Acordei com o canto de um galo lá em baixo. Me sentei no saco de dormir e enquanto estremunhava, a imaginação me fez descer do convés ao porão, embarafustando pelo torvelinho das redes dos passageiros da terceira classe. Onde diabos pode um galo encontrar lugar neste formigueiro, para ficar de pé, abrir o peito e anunciar o novo dia? Só se ele consegue cantar deitado, enfiado numa sacola…
Não, não era assim, era de uma diminuta ilha lá fora, o barco estava passando a pouca distância. Parecia um cesto de verdureiro, uma caixa contendo todo o tipo de plantas verdes e seringueiras, carnaúbas, palmeira açaí…
Contornando o sul da Ilha de Marajó, fomos passando por um sem-número de pequenos pedaços de terra desses, aflorando à superfície das águas barrentas. Ainda não descobria um lugar adequado para um galo cantar, mas o navio avançou e apareceu entre as árvores uma casinha pairando sobre o rio, no débil equilíbrio das palafitas.

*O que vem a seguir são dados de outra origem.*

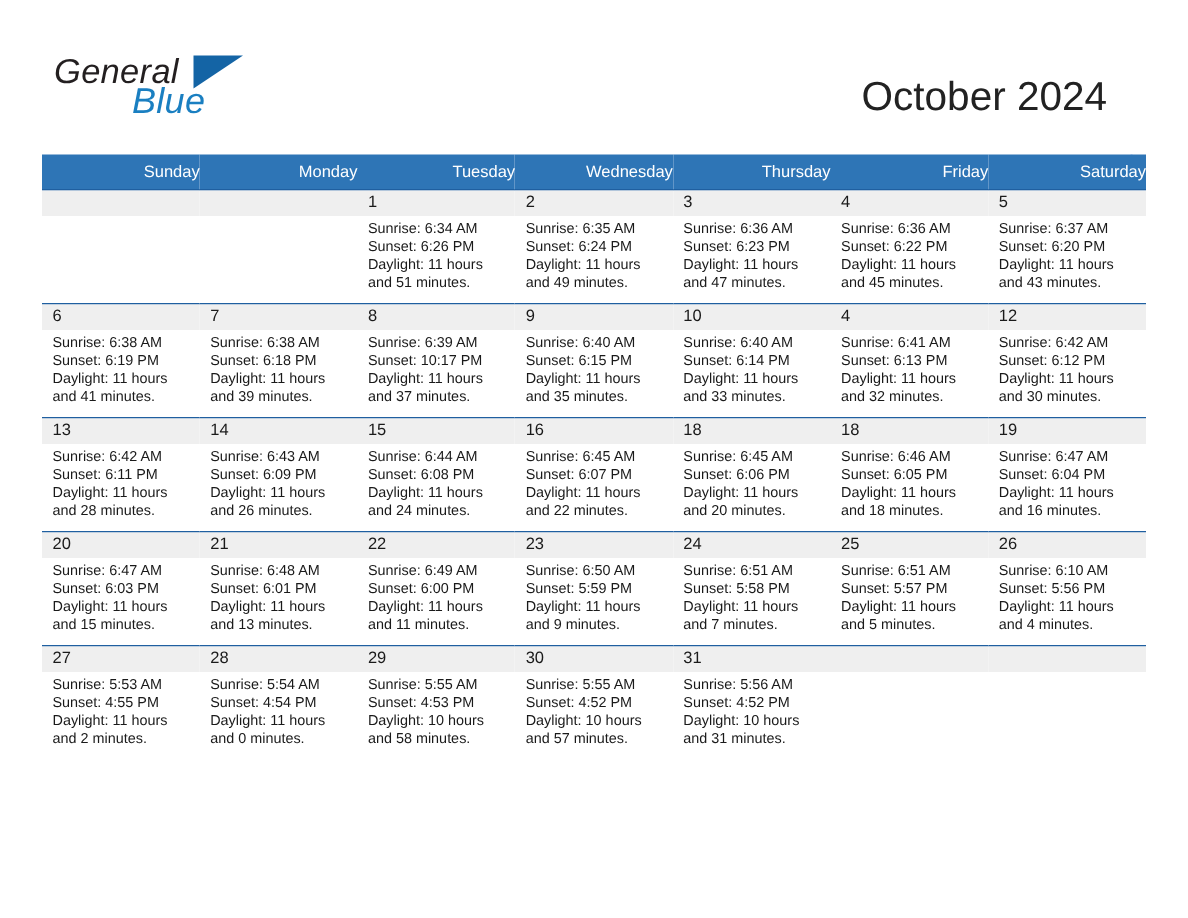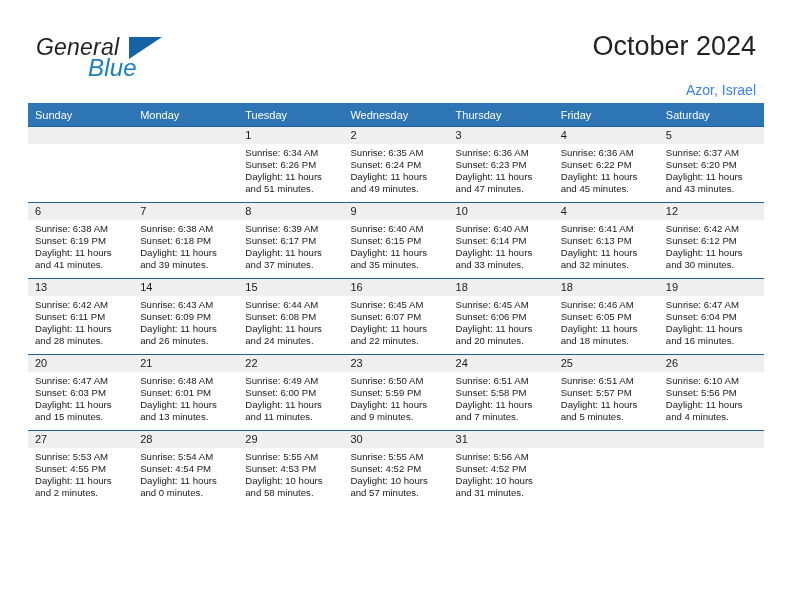--- a/index.html
+++ b/index.html
@@ -77,7 +77,7 @@
     line-height: 32px;
     white-space: nowrap;
     font-weight: normal;
-    margin: 0;
+    margin: 18px;
   }
   .cal-subtitle {
     font-size: 14px;

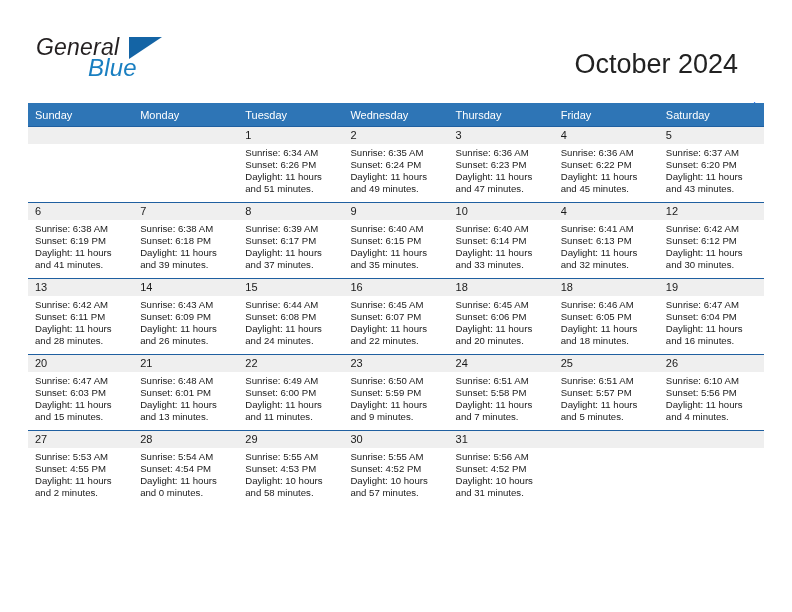--- a/index.html
+++ b/index.html
@@ -101,7 +101,7 @@
     color: #ffffff;
     font-size: 11px;
     font-weight: normal;
-    text-align: left;
+    text-align: right;
     padding: 5px 0 5px 7px;
     height: 13px;
     border: none;

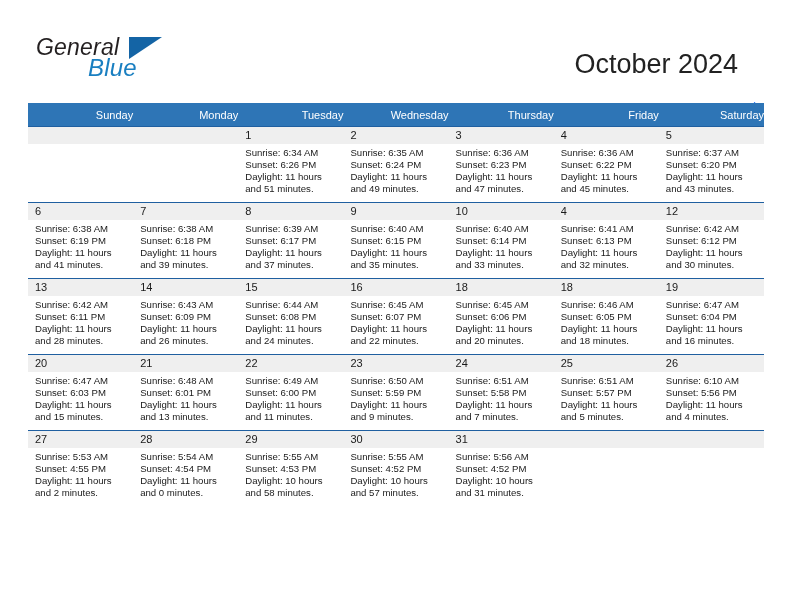--- a/index.html
+++ b/index.html
@@ -269,7 +269,7 @@
               <div class="daynum-band">8</div>
               <div class="detail">
                 <div>Sunrise: 6:39 AM</div>
-                <div>Sunset: 6:17 PM</div>
+                <div>Sunset: 10:17 PM</div>
                 <div>Daylight: 11 hours</div>
                 <div>and 37 minutes.</div>
               </div>

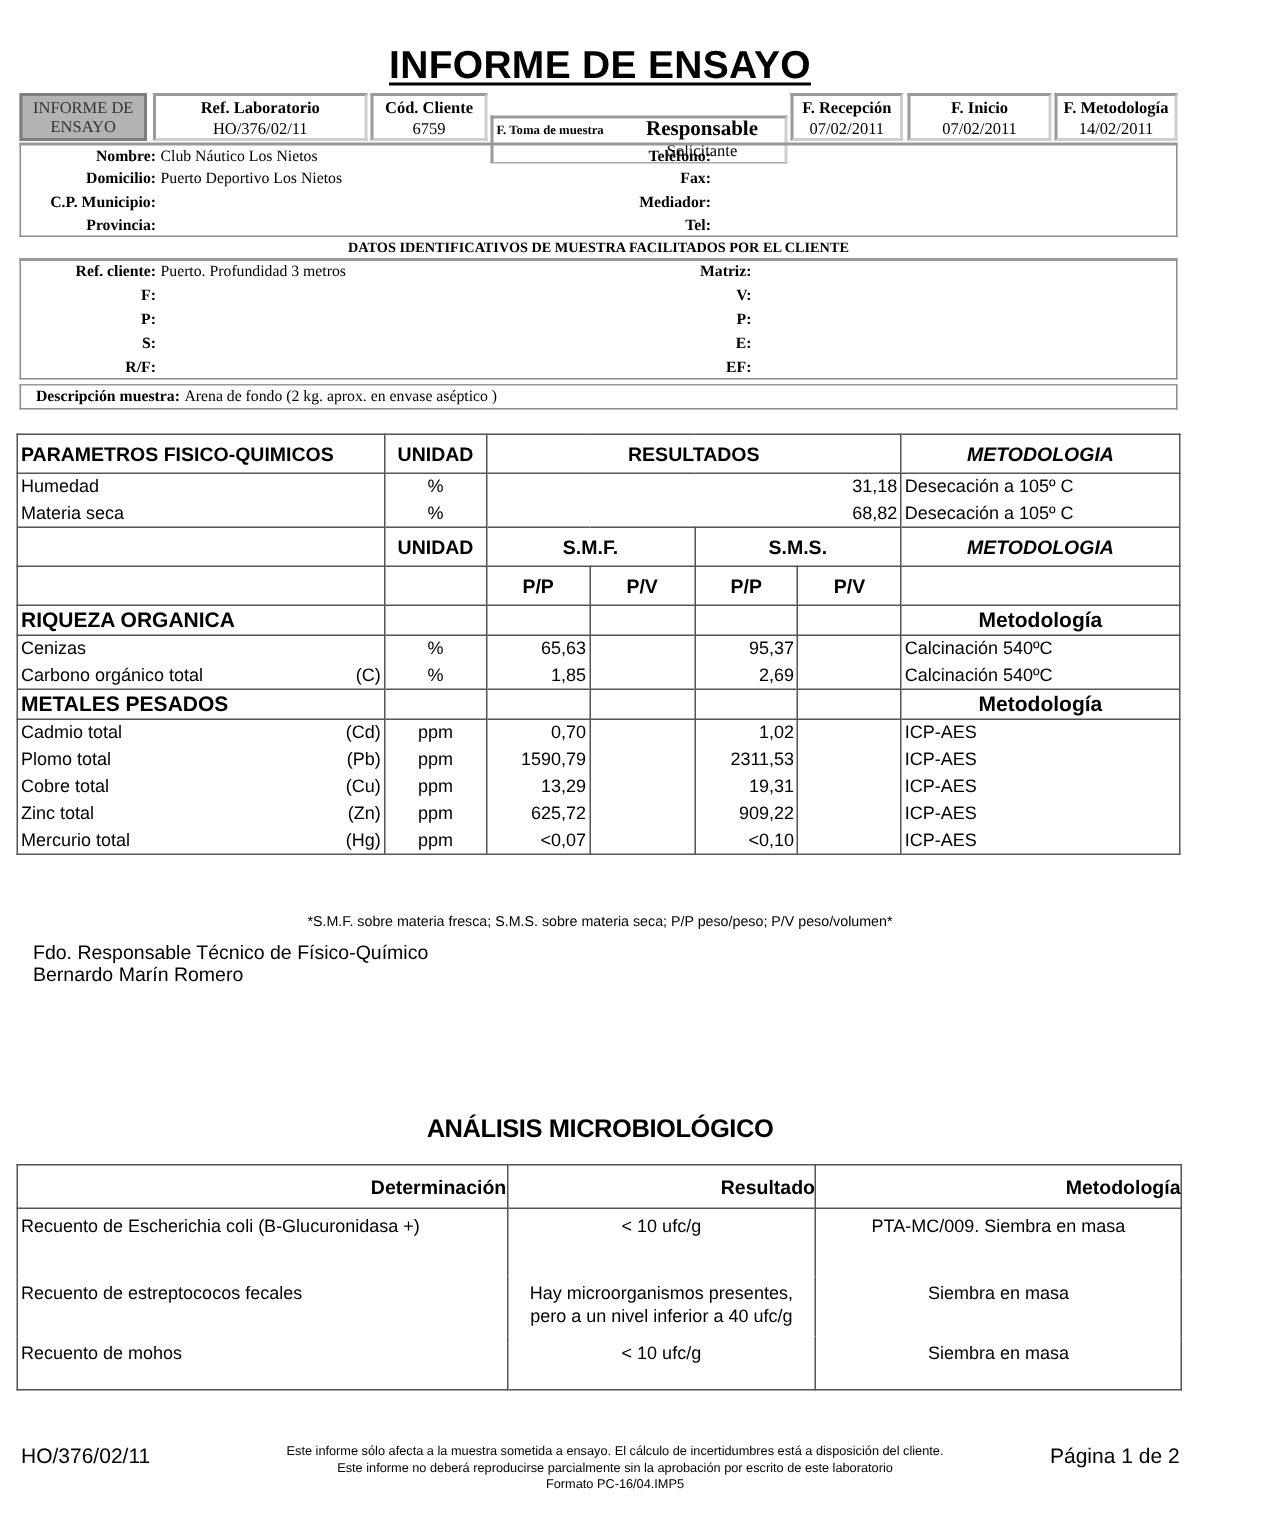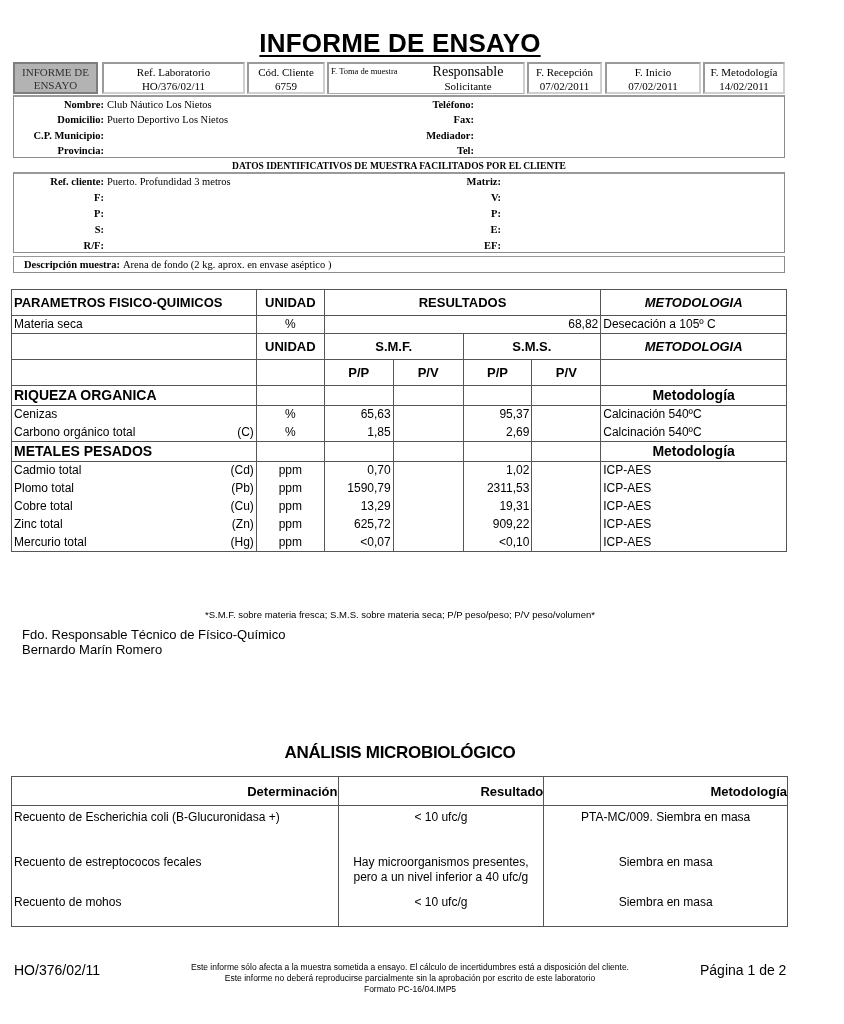--- a/index.html
+++ b/index.html
@@ -12,7 +12,7 @@
 
   
   .hbox { position: absolute; top: 62px; height: 32px; border: 2px solid #9a9a9a; border-right-color:#cfcfcf; border-bottom-color:#cfcfcf; background:#fff; font-family: "Liberation Serif", serif; font-size: 11px; text-align: center; line-height: 14px; padding-top: 1px; }
-  .hbox .lbl { font-weight: normal; display: block; }
+  .hbox .lbl { font-weight: bold; display: block; }
   .hbox .val { display: block; }
   #hb-informe { background: #b3b3b3; color: #333; font-weight: normal; left: 13px; width: 85px; line-height: 13px; padding-top: 2px; border-color:#7d7d7d; }
   #hb-ref { left: 102px; width: 143px; }

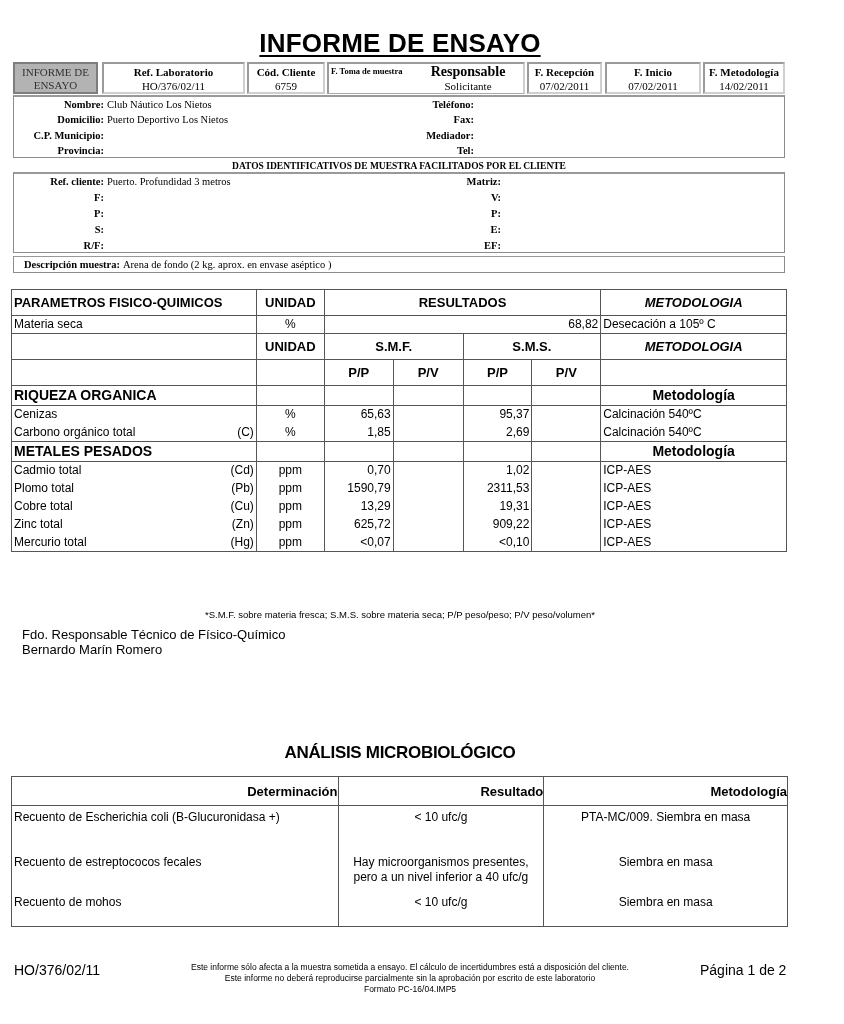--- a/index.html
+++ b/index.html
@@ -17,7 +17,7 @@
   #hb-informe { background: #b3b3b3; color: #333; font-weight: normal; left: 13px; width: 85px; line-height: 13px; padding-top: 2px; border-color:#7d7d7d; }
   #hb-ref { left: 102px; width: 143px; }
   #hb-cod { left: 247px; width: 78px; }
-  #hb-toma { left: 327px; width: 198px; border-bottom:1px solid #aaa; }
+  #hb-toma { left: 327px; width: 198px; border-bottom:1px solid #aaa;margin-top:15px; }
   #hb-toma .lbl { position: absolute; left: 2px; top: 0; font-size: 8.5px; }
   #hb-toma .resp { position: absolute; left: 84px; width: 110px; top: 1px; }
   #hb-rec { left: 527px; width: 75px; }

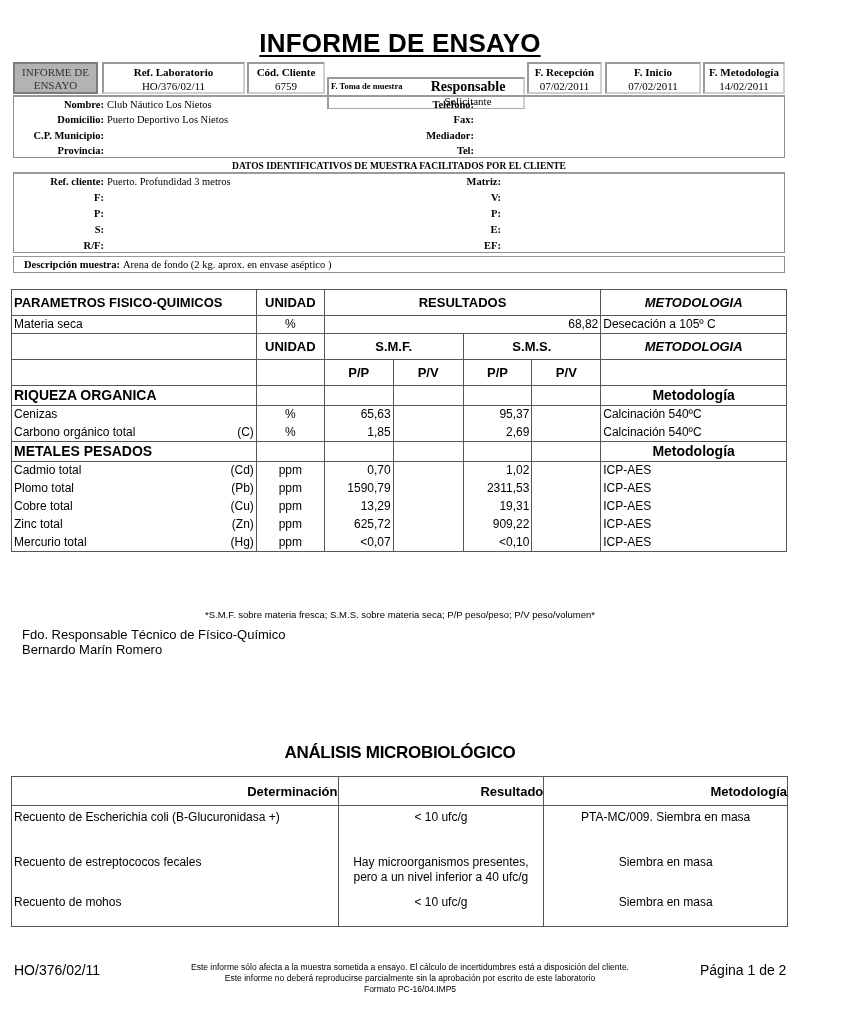--- a/index.html
+++ b/index.html
@@ -142,6 +142,12 @@
     <td class="c it">METODOLOGIA</td>
   </tr>
   <tr>
+    <td>Humedad</td>
+    <td class="c">%</td>
+    <td class="r" colspan="4">31,18</td>
+    <td>Desecación a 105º C</td>
+  </tr>
+  <tr>
     <td>Materia seca</td>
     <td class="c">%</td>
     <td class="r" colspan="4">68,82</td>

Aí um vozerio feito de exclamações e risos me puxou para as balaustradas de estibordo. Eram passageiros se divertindo, jogando roupas, sapatos e dinheiro para a superfície das águas, onde dezenas de canoas estavam à espera, no balanço das ondas. Lá adiante uma camisa que alguém jogou passou despercebida e o rio foi levando, mas rápida uma canoa se deslocou chacoalhando perigosamente, no encalço da dádiva. Esse é o contato que têm os ribeirinhos com a civilização, o resto para eles é água e mata.
Estou escrevendo enquanto espero a vez de entrar no refeitório, para pegar o café da manhã, no segundo andar. O salão é agradável, com cadeiras de almofadas muito confortáveis, mas não comporta todo mundo, é preciso entrar na fila do próximo grupo e esperar. Ao todo são três grupos, vai até as oito horas. Café com leite, pão e manteiga. O pão é feito na cozinha, na terceira classe, de madrugada. Depois do café estamos todos no bar, conversando, olhando mapas. A manhã vai envelhecendo, muitos se põem a ler ou a jogar cartas no salão a ré do terceiro andar.
Ao meio-dia o barco parou em Cocal, um pequeno aglomerado de construções de madeira sobre as águas. São cerca de duas dezenas de casinhas, com um depósito de aguardente, um pequeno clube recreativo e um campinho de futebol. Entre as casas passam ruas, são feitas de tábuas frágeis e esburacadas que se apoiam em estacas enterradas na lama. O navio ancorou e pouco depois estava rodeado de canoas do pessoal que pesca, faz cestos, cadeiras e artesanato.
Um cesto com dois quilos de camarão é vendido a dois cruzeiros e cinquenta centavos.
E vendem uns peixes com quatro olhos, bastante comuns no estuário. |
Após o almoço descemos do navio para as palafitas. Caminhamos sobre as tábuas esburacadas até um extremo, em que há uma ponte de madeira fazendo a travessia de um igarapé. No caminho para lá pisei em uma tábua solta, levei um tombo e esfolei as pernas.